[Study material Boundary: Start]

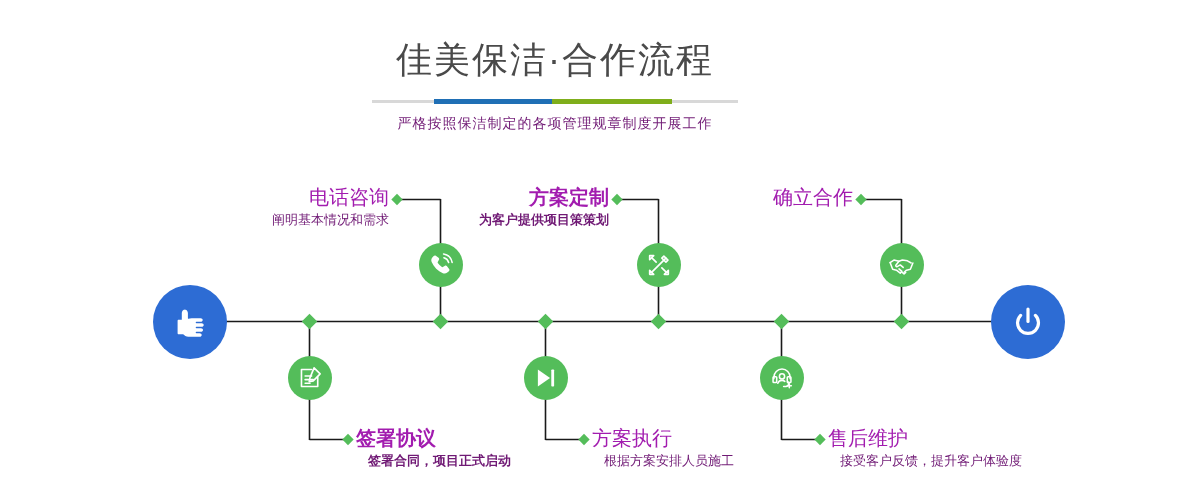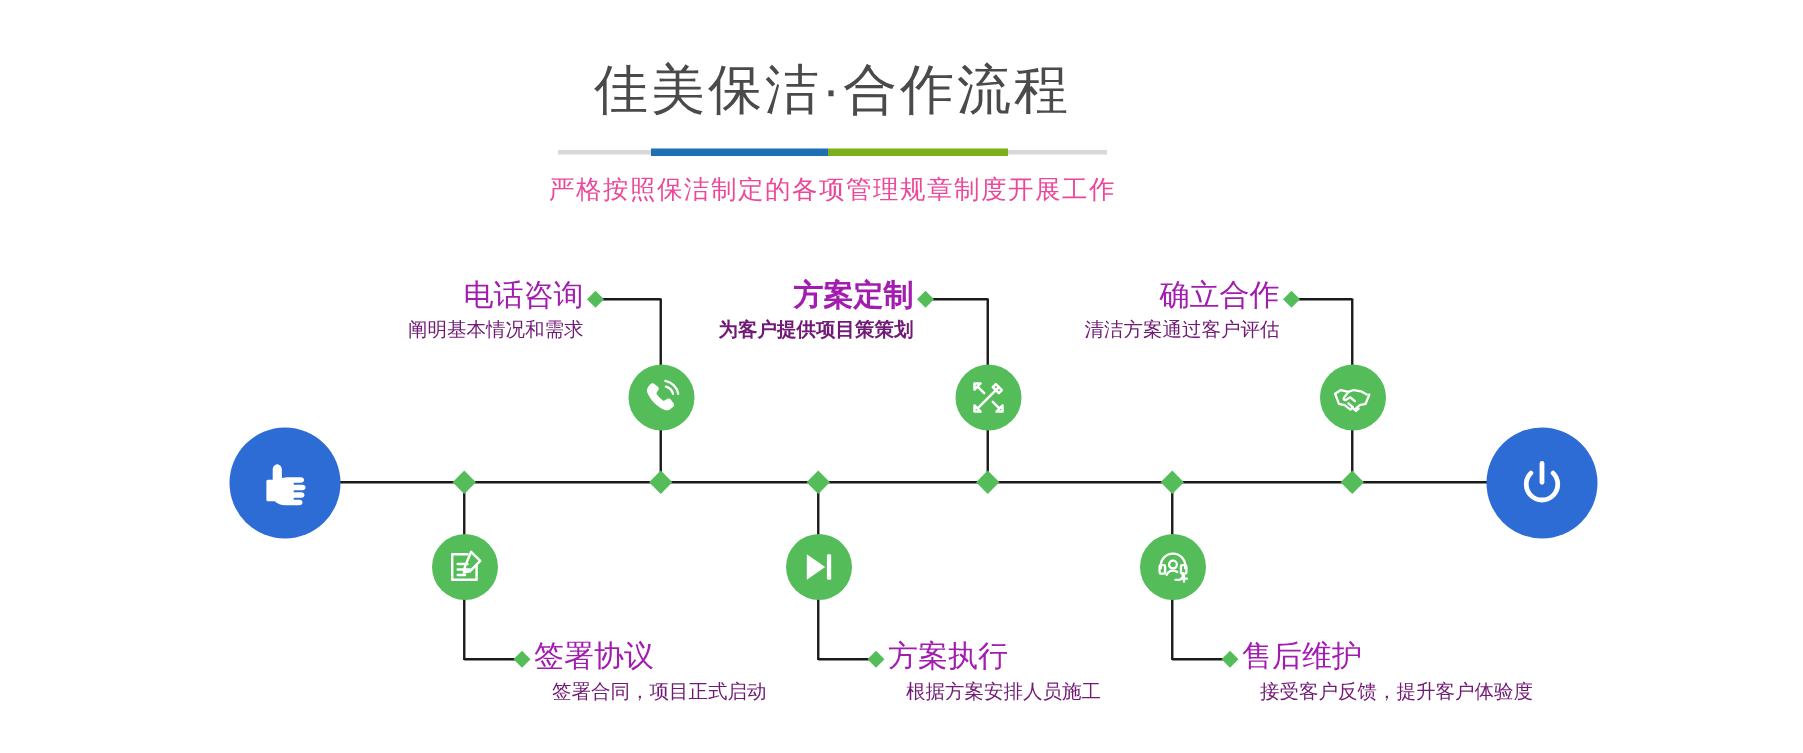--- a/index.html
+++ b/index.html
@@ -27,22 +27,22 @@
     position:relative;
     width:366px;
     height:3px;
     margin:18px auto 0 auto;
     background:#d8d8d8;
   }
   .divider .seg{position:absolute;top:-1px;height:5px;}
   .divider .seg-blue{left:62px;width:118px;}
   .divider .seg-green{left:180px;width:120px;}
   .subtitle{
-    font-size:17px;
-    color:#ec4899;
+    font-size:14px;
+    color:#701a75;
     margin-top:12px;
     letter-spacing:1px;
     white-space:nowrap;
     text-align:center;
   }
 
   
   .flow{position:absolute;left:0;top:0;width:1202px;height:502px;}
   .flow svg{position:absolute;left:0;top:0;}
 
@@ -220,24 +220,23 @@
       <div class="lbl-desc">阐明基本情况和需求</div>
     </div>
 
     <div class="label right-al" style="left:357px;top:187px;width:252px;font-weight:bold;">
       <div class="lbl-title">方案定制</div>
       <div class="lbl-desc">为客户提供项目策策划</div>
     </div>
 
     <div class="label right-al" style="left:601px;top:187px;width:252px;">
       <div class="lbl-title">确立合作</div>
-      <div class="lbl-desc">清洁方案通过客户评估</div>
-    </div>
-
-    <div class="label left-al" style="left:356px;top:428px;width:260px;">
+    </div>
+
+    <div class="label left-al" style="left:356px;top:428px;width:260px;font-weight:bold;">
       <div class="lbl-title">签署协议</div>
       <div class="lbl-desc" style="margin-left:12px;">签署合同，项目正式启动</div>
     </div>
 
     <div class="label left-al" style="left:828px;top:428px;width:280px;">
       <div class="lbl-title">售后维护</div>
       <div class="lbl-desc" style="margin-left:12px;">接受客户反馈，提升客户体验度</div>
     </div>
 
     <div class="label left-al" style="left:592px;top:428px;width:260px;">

[Study material Boundary: End]
[Study material Boundary: Start]

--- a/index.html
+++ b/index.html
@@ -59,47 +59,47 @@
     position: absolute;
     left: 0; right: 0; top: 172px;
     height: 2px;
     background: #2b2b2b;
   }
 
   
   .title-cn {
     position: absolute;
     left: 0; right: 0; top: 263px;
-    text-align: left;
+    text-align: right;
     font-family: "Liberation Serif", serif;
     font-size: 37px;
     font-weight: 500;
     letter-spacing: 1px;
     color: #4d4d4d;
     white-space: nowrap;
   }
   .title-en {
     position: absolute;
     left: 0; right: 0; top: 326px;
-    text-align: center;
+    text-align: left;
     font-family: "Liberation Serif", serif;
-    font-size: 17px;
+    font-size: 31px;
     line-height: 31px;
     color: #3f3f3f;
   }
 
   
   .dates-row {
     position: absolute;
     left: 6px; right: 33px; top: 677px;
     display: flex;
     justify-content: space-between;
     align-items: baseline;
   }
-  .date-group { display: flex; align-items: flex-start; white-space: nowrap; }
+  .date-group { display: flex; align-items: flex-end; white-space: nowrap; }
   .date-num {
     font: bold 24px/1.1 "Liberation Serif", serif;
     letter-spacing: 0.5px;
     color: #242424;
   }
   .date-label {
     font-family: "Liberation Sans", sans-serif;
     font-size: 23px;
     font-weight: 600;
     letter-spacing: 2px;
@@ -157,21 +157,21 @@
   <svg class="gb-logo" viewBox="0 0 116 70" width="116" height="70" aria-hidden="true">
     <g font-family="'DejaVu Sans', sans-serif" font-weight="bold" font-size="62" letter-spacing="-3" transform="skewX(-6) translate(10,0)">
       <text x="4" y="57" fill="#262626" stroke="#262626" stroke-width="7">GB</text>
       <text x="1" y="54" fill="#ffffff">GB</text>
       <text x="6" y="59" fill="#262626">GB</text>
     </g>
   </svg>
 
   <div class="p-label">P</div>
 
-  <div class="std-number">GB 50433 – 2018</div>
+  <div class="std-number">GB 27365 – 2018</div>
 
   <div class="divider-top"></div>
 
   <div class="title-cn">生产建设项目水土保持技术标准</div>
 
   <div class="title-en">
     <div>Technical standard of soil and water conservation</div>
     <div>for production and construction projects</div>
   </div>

[Study material Boundary: End]

> [What you should do]: If a line of the material contains the word "display", count it; please reply with the total and nothing more.

> [Solved problem]: 3